## Required action
What you return must be exactly the lines running from the one with "- Une fois que" to the end of the data below, inclusive, and nothing more.

[Change listing data]
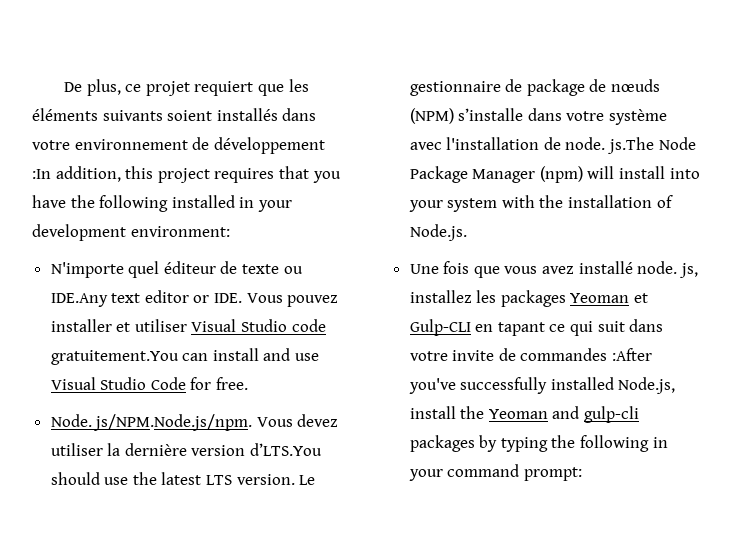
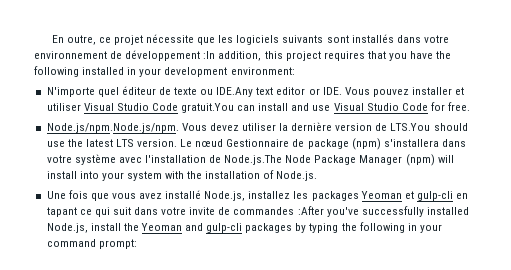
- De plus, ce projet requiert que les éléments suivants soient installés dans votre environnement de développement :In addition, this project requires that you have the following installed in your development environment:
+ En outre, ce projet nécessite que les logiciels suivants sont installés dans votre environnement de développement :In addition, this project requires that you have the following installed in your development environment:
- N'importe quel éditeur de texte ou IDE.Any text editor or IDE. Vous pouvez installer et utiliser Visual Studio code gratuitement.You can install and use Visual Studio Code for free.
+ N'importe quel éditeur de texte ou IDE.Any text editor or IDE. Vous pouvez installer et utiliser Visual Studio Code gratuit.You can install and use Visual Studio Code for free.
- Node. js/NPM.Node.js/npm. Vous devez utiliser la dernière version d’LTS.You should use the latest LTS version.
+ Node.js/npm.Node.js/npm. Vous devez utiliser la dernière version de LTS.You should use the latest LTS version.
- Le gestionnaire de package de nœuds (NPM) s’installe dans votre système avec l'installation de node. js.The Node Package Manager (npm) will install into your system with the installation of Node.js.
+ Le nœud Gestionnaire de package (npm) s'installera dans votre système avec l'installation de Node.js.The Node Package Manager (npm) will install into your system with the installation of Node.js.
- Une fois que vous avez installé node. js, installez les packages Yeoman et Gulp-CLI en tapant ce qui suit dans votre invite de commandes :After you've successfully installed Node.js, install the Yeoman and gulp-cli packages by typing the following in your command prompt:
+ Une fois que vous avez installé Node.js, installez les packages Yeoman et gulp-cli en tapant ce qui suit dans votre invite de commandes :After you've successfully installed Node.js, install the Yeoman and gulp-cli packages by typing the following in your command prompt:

## Expected answer
- Une fois que vous avez installé node. js, installez les packages Yeoman et Gulp-CLI en tapant ce qui suit dans votre invite de commandes :After you've successfully installed Node.js, install the Yeoman and gulp-cli packages by typing the following in your command prompt:
+ Une fois que vous avez installé Node.js, installez les packages Yeoman et gulp-cli en tapant ce qui suit dans votre invite de commandes :After you've successfully installed Node.js, install the Yeoman and gulp-cli packages by typing the following in your command prompt:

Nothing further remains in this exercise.